## TASK BRIEF
Copy each line of the data below in which the word "none" can be found.

## PROVIDED RECORDS
────────────────────
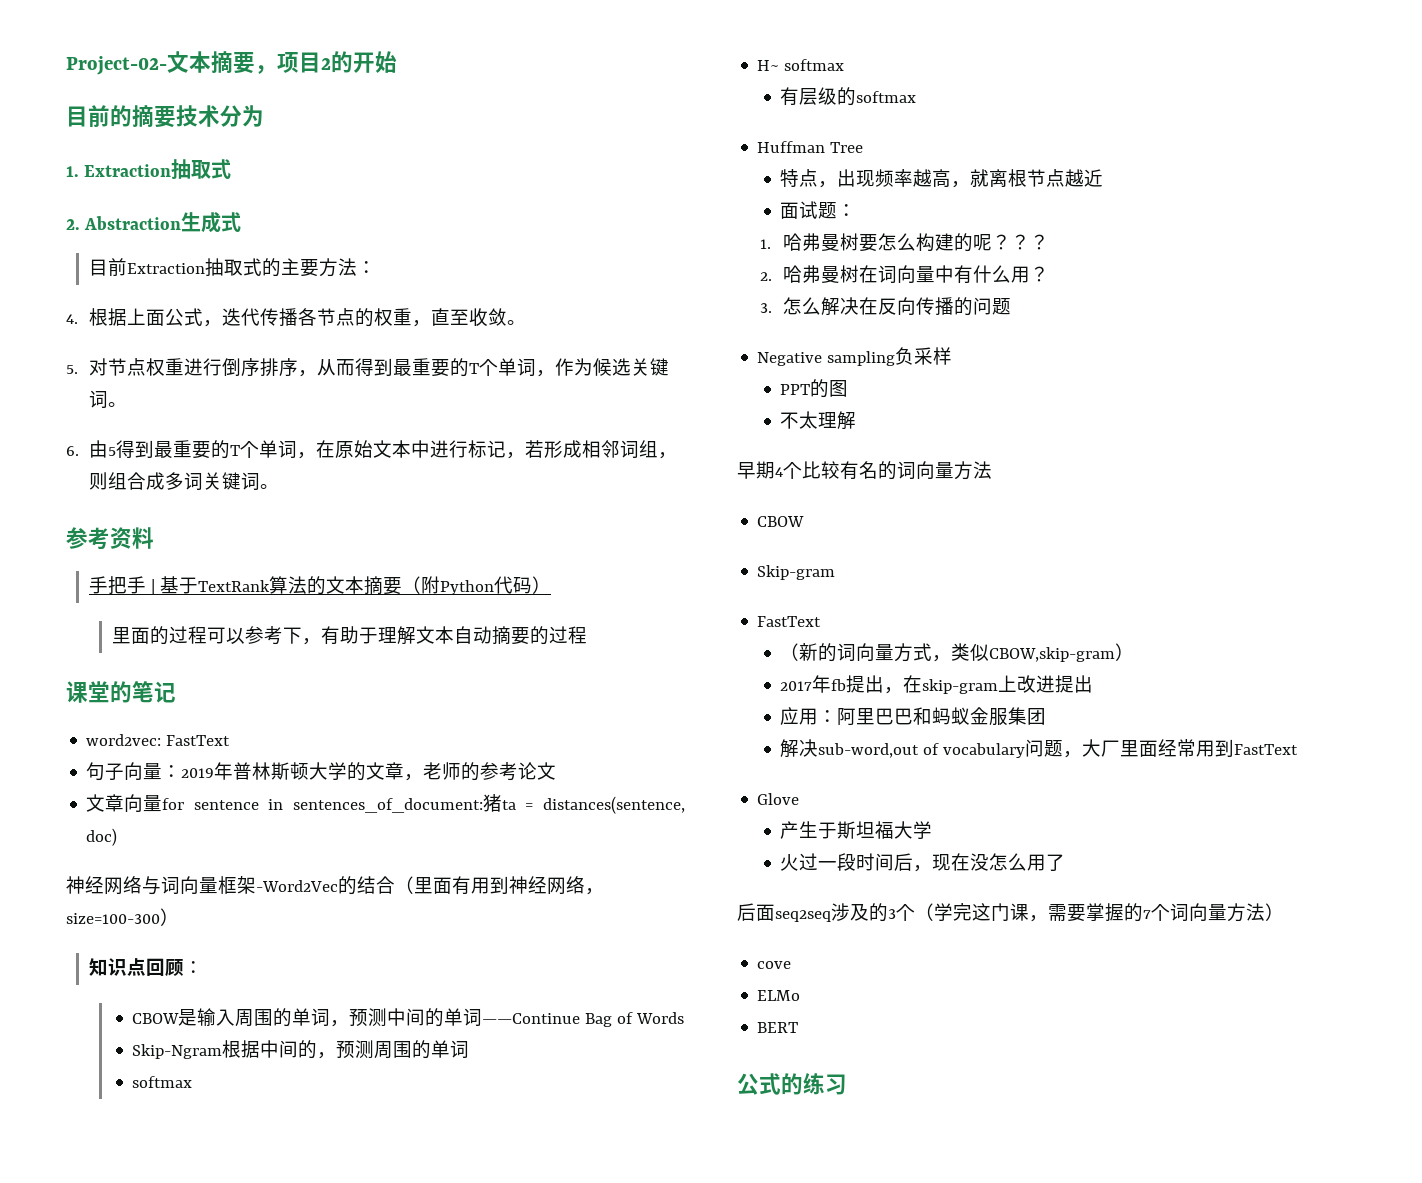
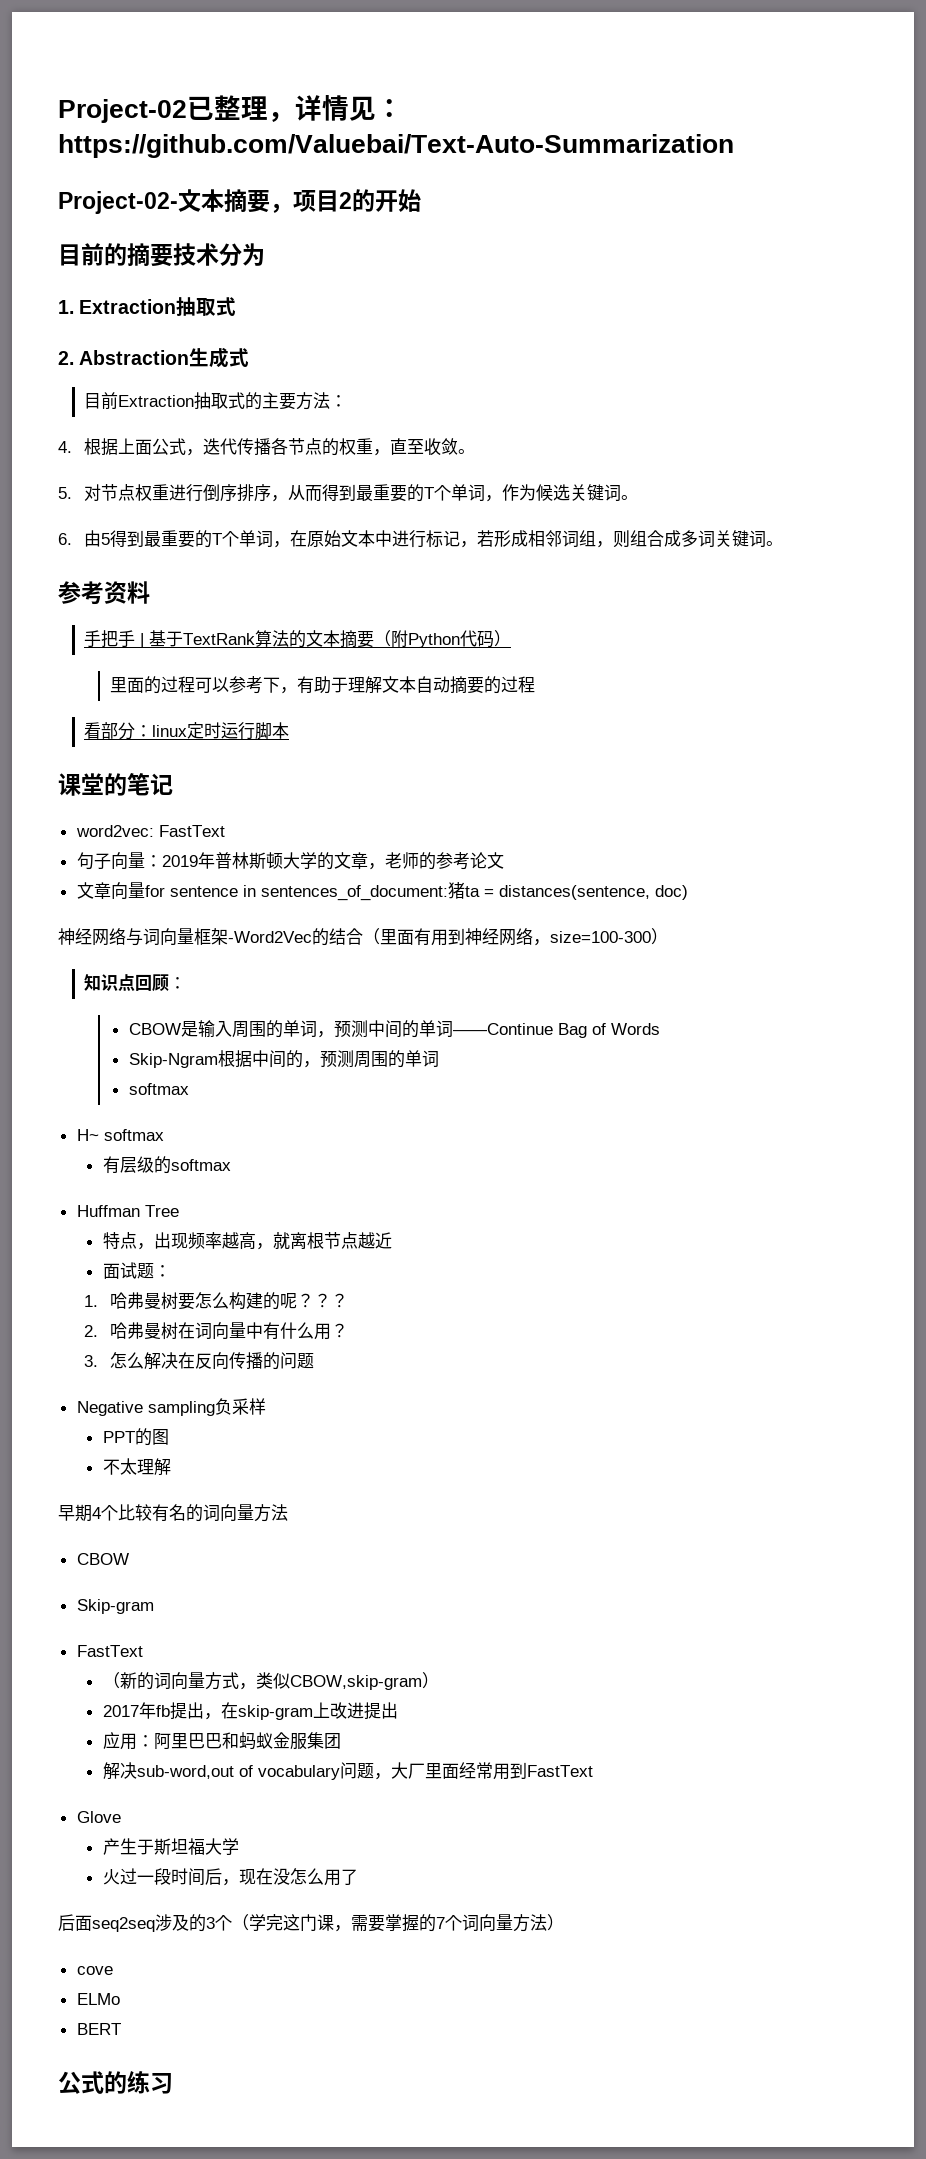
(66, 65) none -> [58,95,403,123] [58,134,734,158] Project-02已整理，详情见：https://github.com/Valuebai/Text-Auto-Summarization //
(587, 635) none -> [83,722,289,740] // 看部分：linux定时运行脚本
────────────────────
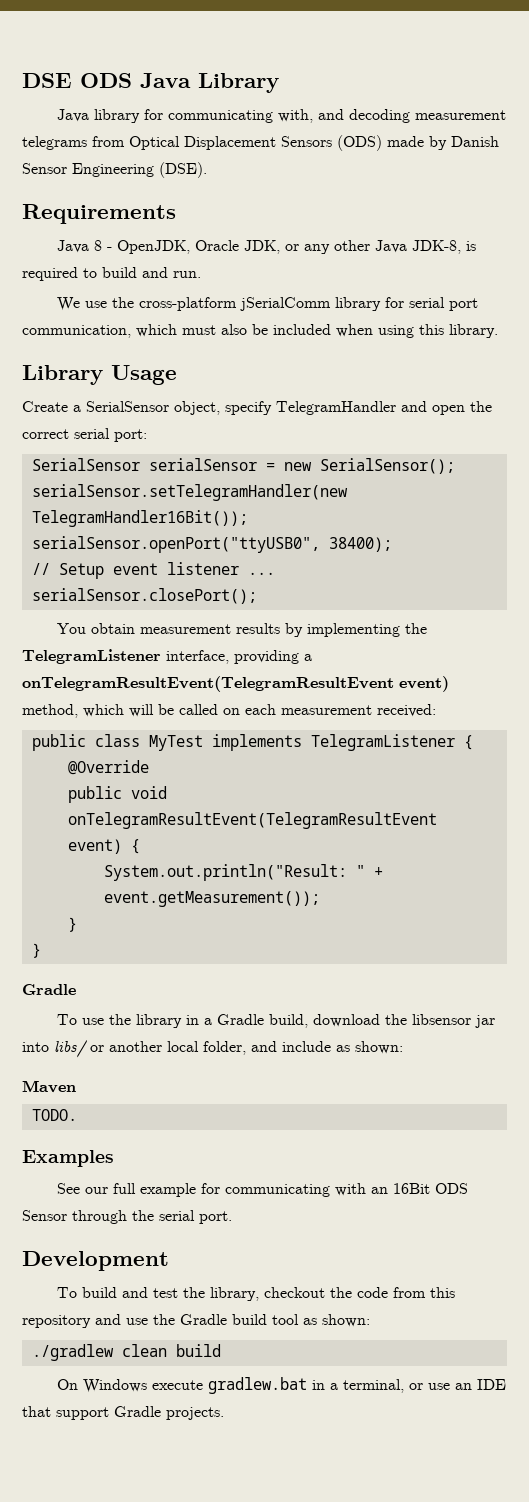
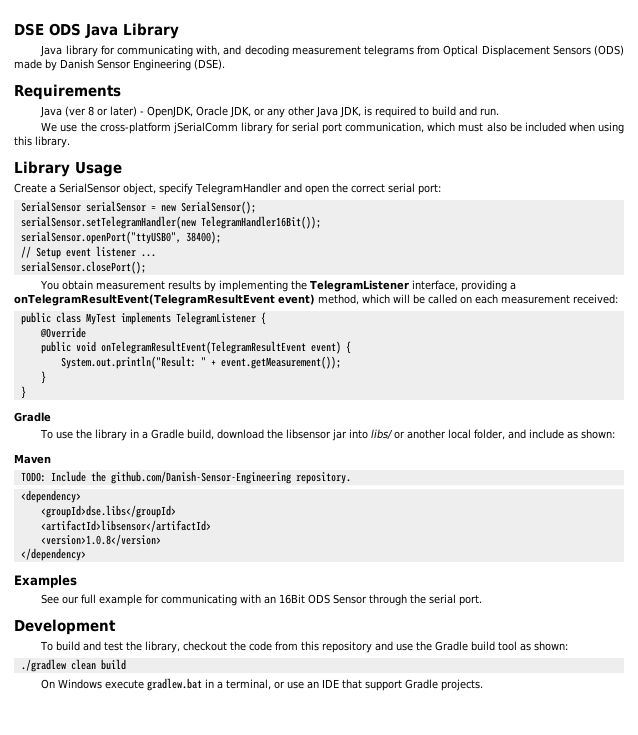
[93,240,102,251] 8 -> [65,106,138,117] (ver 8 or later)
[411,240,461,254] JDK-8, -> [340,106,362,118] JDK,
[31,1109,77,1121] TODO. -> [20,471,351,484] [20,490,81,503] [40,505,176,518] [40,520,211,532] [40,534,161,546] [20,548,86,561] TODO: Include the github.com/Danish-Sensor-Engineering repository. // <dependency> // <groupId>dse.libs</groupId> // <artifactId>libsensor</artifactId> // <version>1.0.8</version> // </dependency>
────────────────────
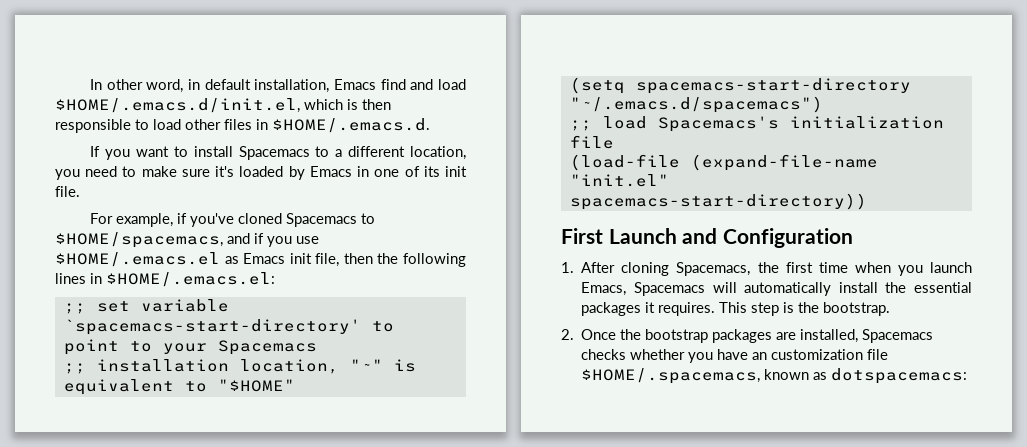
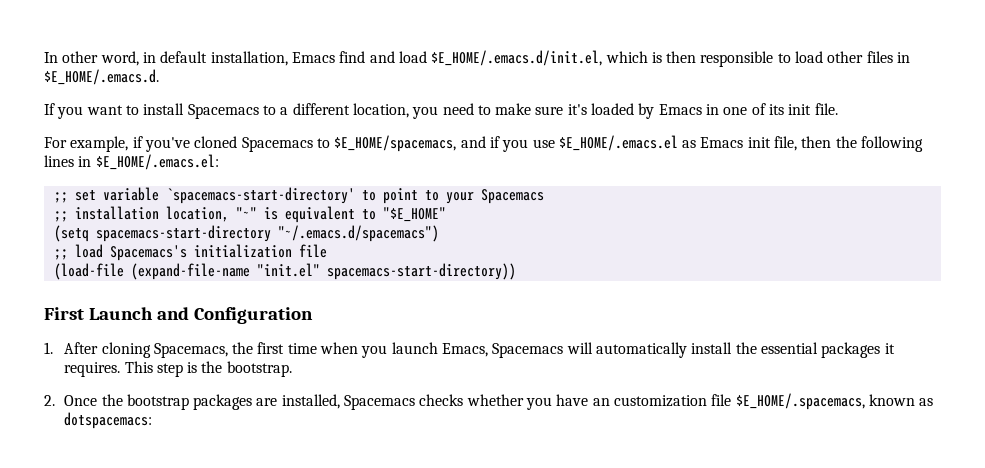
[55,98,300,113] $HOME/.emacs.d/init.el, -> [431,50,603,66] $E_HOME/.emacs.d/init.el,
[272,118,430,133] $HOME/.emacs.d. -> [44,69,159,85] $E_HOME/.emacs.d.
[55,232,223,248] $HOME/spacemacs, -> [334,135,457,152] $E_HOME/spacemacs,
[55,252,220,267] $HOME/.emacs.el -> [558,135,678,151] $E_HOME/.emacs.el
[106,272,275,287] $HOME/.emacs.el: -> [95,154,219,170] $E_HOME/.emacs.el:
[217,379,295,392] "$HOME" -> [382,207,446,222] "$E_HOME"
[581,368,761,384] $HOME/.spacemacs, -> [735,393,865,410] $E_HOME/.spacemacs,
────────────────────
## RESULT
(66, 65) none -> [58,95,403,123] [58,134,734,158] Project-02已整理，详情见：https://github.com/Valuebai/Text-Auto-Summarization //
(587, 635) none -> [83,722,289,740] // 看部分：linux定时运行脚本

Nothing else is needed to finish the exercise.